Task objective
Except for the images, repeat the entries below word for word.

Study material

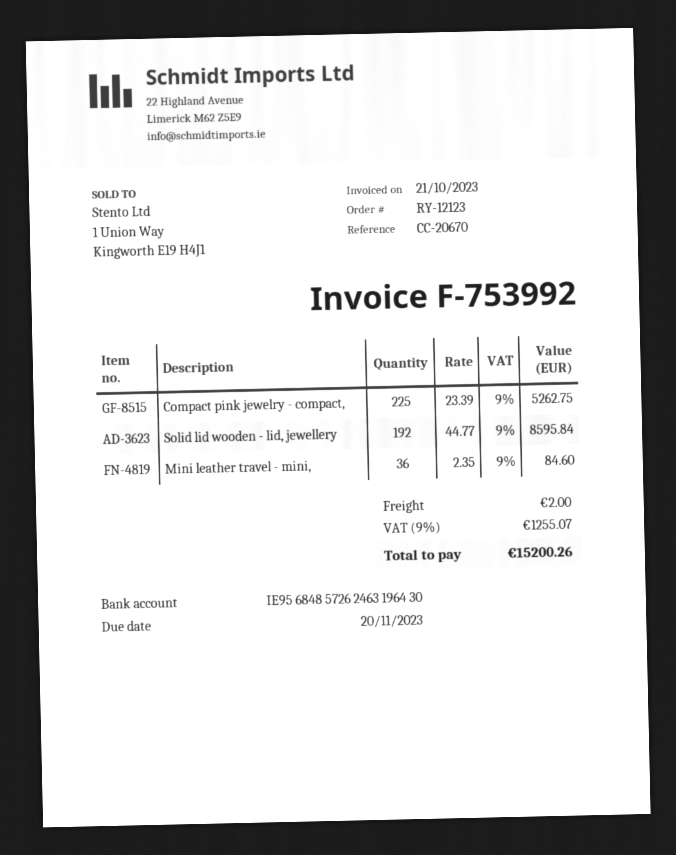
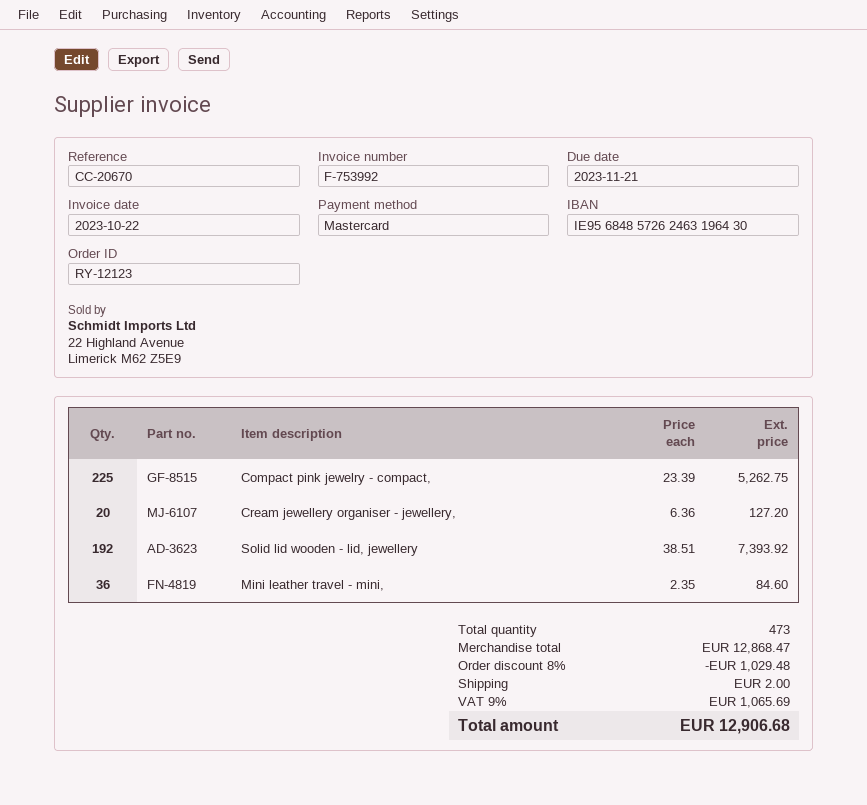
invoice date: 2023-10-21 -> 2023-10-22
due date: 2023-11-20 -> 2023-11-21
Solid lid wooden - lid, jewellery: 192 x 44.77 = 8595.84 -> 192 x 38.51 = 7393.92
Cream jewellery organiser - jewellery,: none -> 20 x 6.36 = 127.20
discount: none -> 8% = 1029.48
tax: 9% = 1255.07 -> 9% = 1065.69
total: 15200.26 -> 12906.68

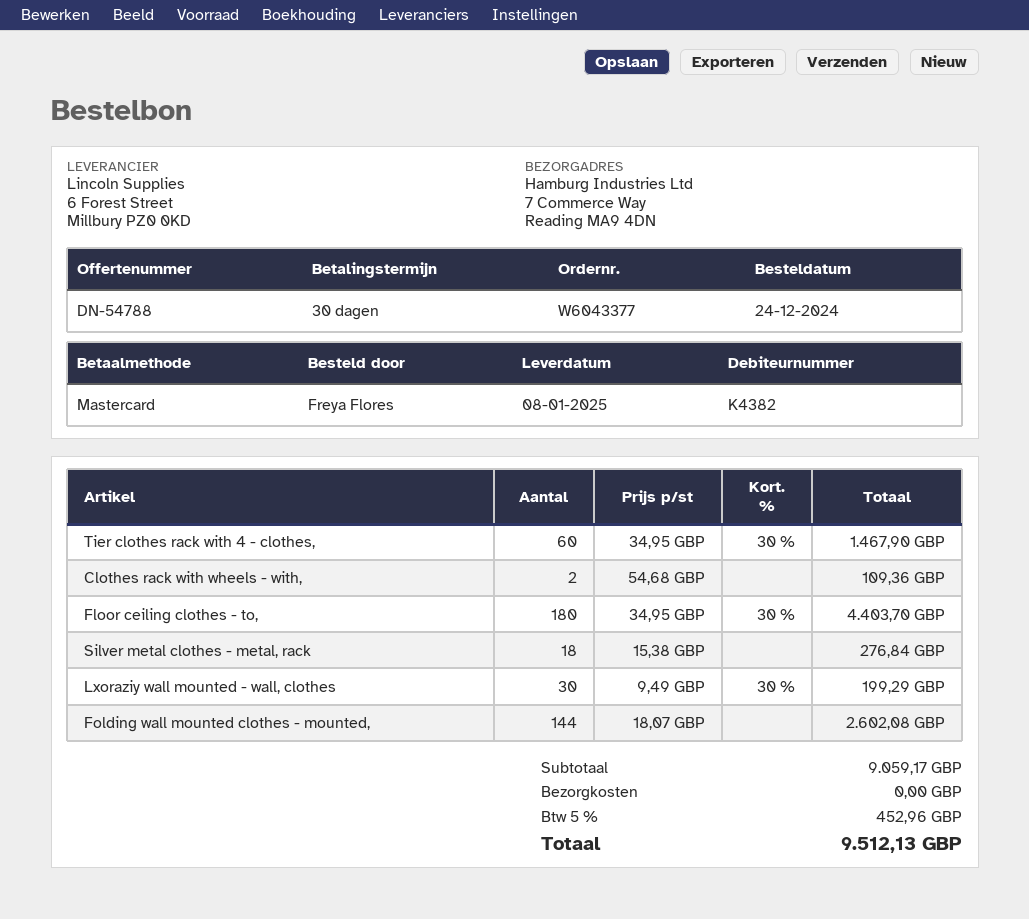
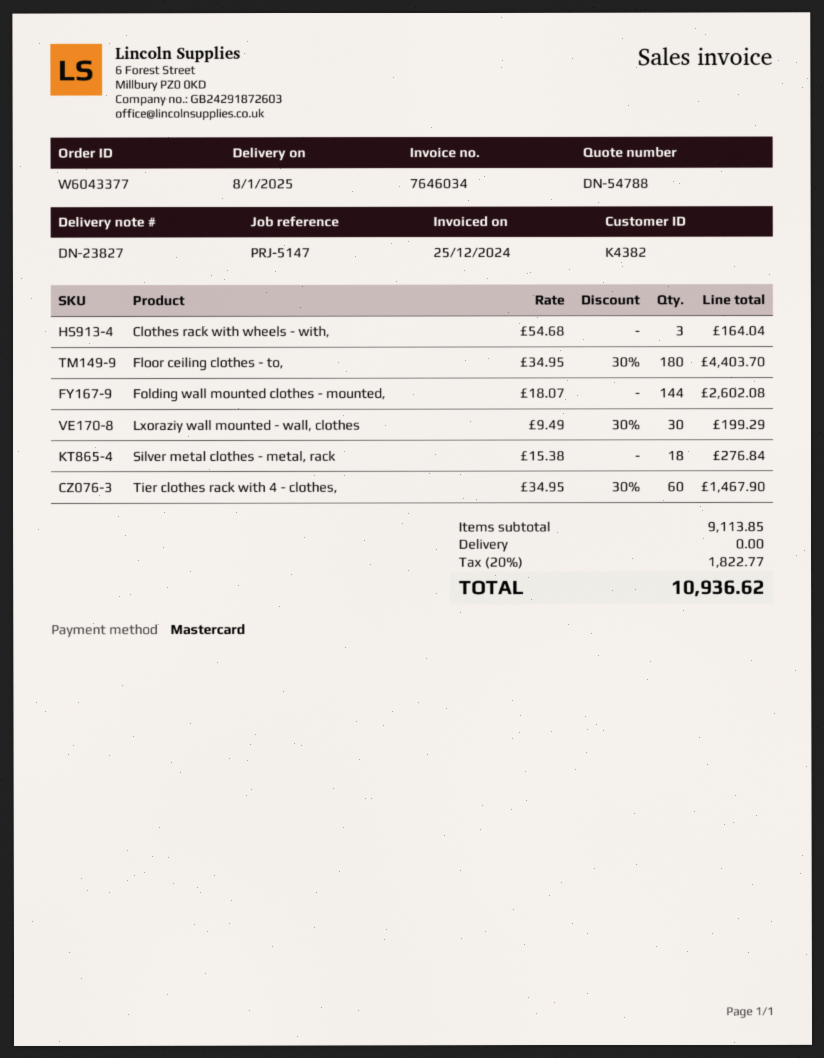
Clothes rack with wheels - with,: 2 x 54.68 = 109.36 -> 3 x 54.68 = 164.04
subtotal: 9059.17 -> 9113.85
tax: 5% = 452.96 -> 20% = 1822.77
total: 9512.13 -> 10936.62

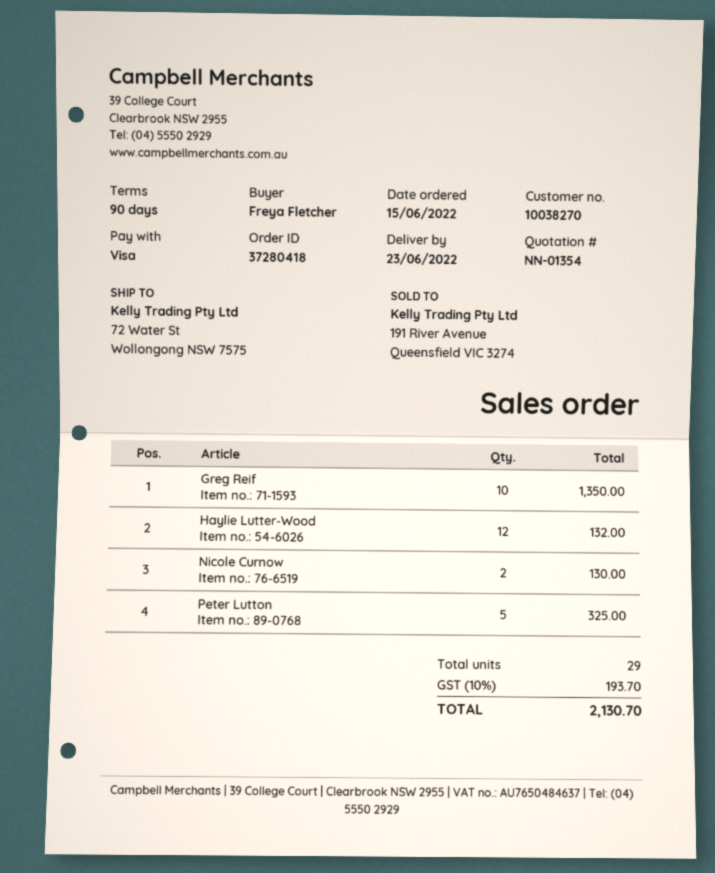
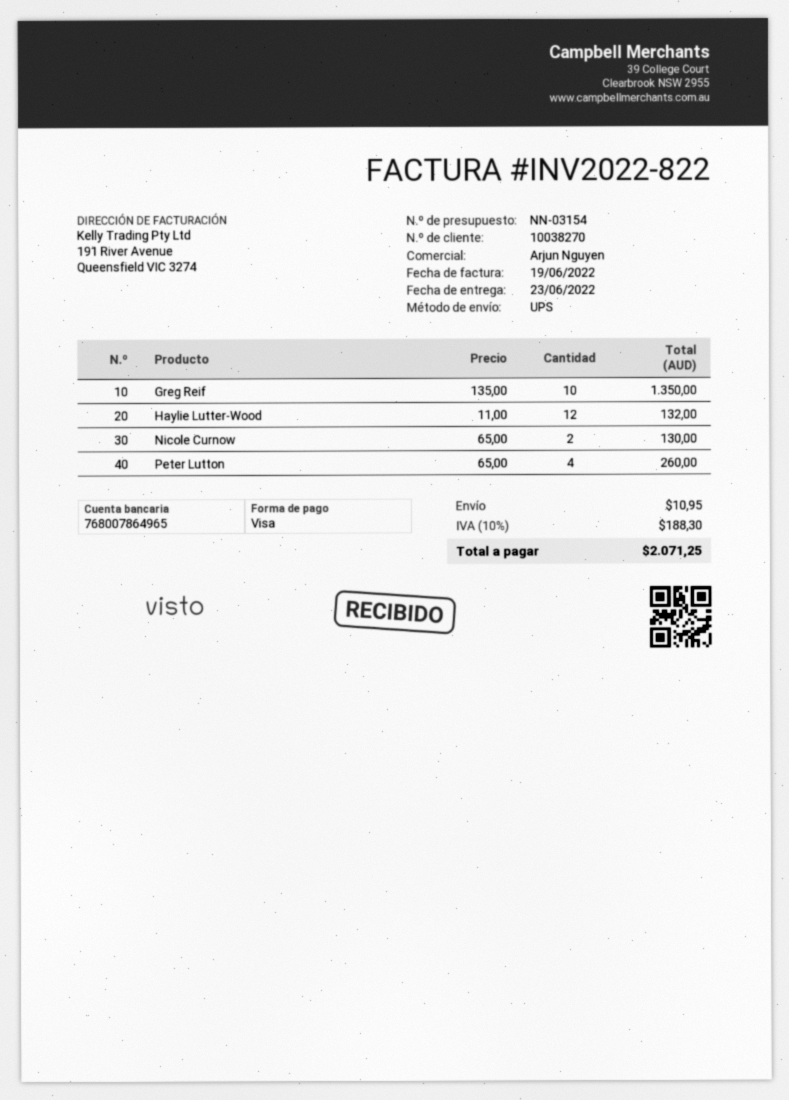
quote number: NN-01354 -> NN-03154
Peter Lutton: 5 for 325.00 -> 4 for 260.00
shipping: none -> 10.95
tax: 10% = 193.70 -> 10% = 188.30
total: 2130.70 -> 2071.25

Answer to the exercise
invoice date: 2023-10-21 -> 2023-10-22
due date: 2023-11-20 -> 2023-11-21
Solid lid wooden - lid, jewellery: 192 x 44.77 = 8595.84 -> 192 x 38.51 = 7393.92
Cream jewellery organiser - jewellery,: none -> 20 x 6.36 = 127.20
discount: none -> 8% = 1029.48
tax: 9% = 1255.07 -> 9% = 1065.69
total: 15200.26 -> 12906.68

Clothes rack with wheels - with,: 2 x 54.68 = 109.36 -> 3 x 54.68 = 164.04
subtotal: 9059.17 -> 9113.85
tax: 5% = 452.96 -> 20% = 1822.77
total: 9512.13 -> 10936.62

quote number: NN-01354 -> NN-03154
Peter Lutton: 5 for 325.00 -> 4 for 260.00
shipping: none -> 10.95
tax: 10% = 193.70 -> 10% = 188.30
total: 2130.70 -> 2071.25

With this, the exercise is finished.